David Spreadbury, Principal Technology Consultant at Plextek Ltd

The single board Radiant Modem, combining DSP and FPGA technologies to best advantageRecently the engineering team at Plextek was involved in the initial design and construction of a broadband wireless access system for Radiant Networks plc (Essex, England), which is a mesh of point-to-point microwave links in the 28GHz band. With paths of variable length and quality, each modem is designed to support four bi-directional Time-Division Multiple-Access (TDMA) channels at 100Mb/s if possible, with fallback rates of 50Mb/s and 25Mb/s if conditions demand, using adaptive equalisation and modulation. In addition there are mesh-specific operations like antenna steering, exploration, node discovery and link formation and maintenance. Statistics are also gathered to support mesh management.

The system design phase explored a range of installation, operating and management scenarios, resulting in high-level operational and technical requirements. The modem described here was conceived as a system component with convenient electrical and mechanical boundaries. It had to be fully functional but flexible, and developed within time and cost constraints. The uniqueness of mesh radio required additional monitoring and control features, which suggested that the development would not be without technical risk.
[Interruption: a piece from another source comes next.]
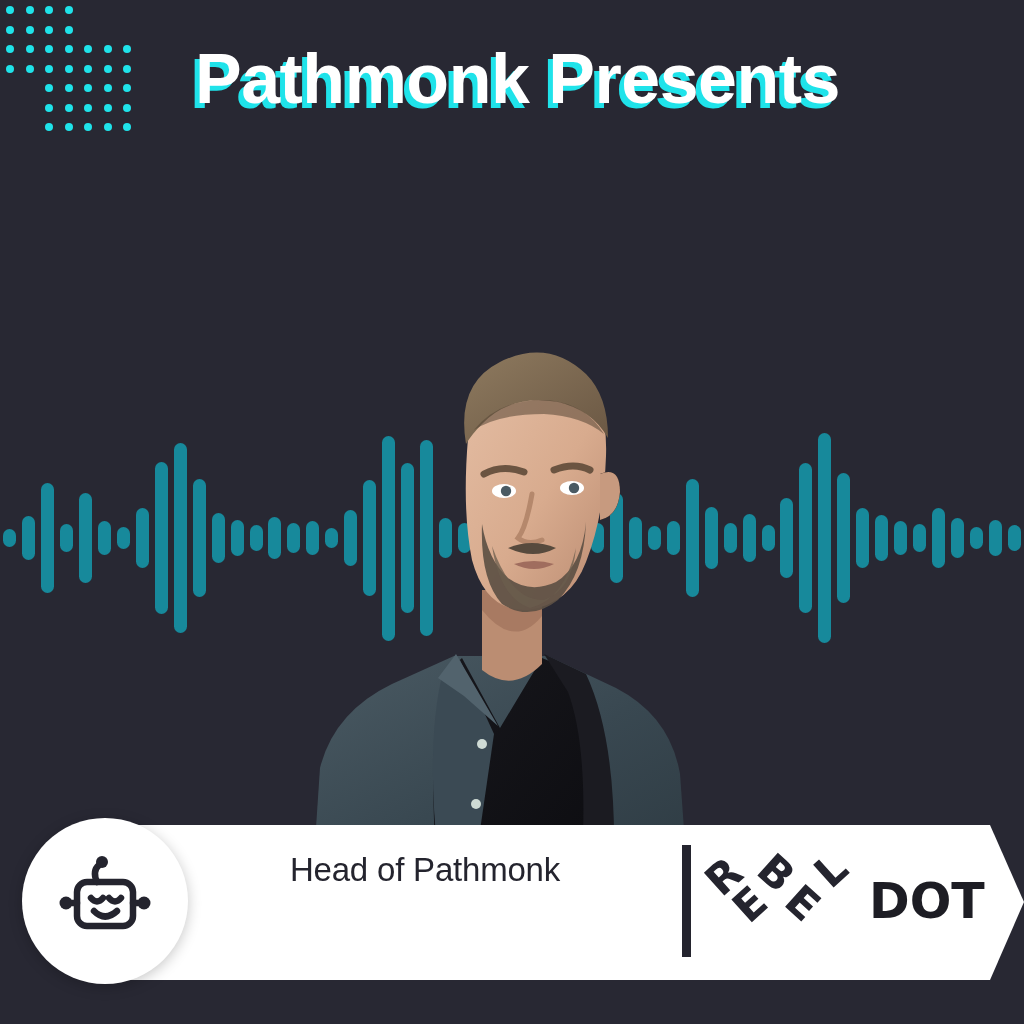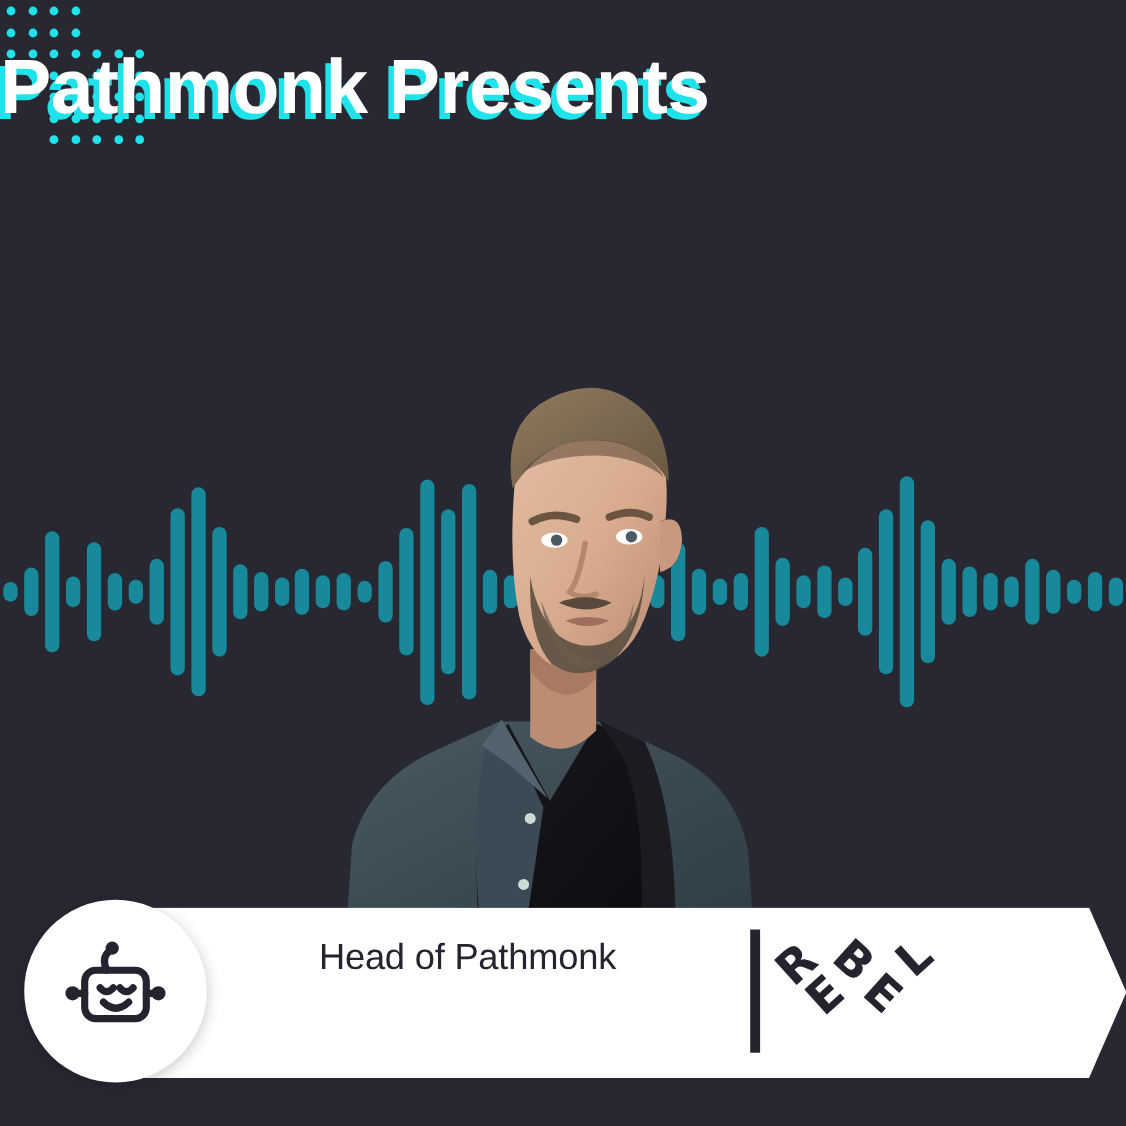"Pathmonk Presents" .headline-wrap { text-align: left -> right }
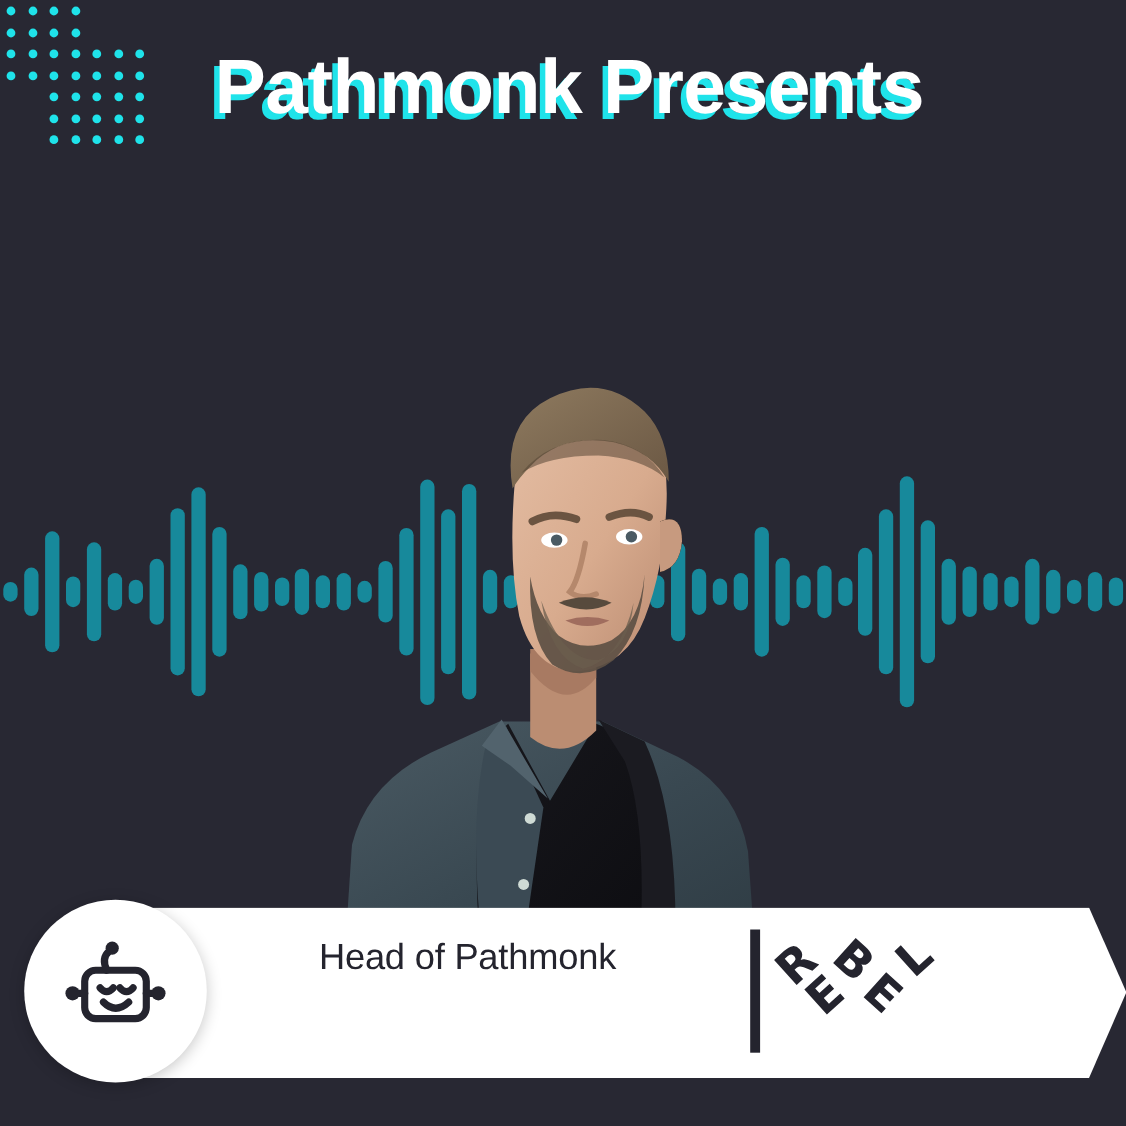"DOT" div.dot-word { html: none -> <div>DOT</div> }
Both raw signal processing capacity and significant flexibility and intelligence were required, in a limited space. The tasks range from demodulating a received IF signal near 50MHz to controlling the drive to motors which steer the microwave horns! Any practical solution would have to contain hardware and software.

Plextek have considerable experience of implementing Digital Signal Processing (DSP) in both areas. For this application a high performance fixed-point Texas Instruments' TMS320C6201 DSP processor was selected to provided to run C code at 1600MIPs, and a pair of Xilinx XCV400 Field-Programmable Gate Arrays (FPGAs) were selected to complement this with about a million "system gates". The logic design would be entered in VHDL. This is a powerful route which, although perhaps lacking in circuit visualisation, allows comprehensive synthesis and placement with timing constraints and efficient simulation.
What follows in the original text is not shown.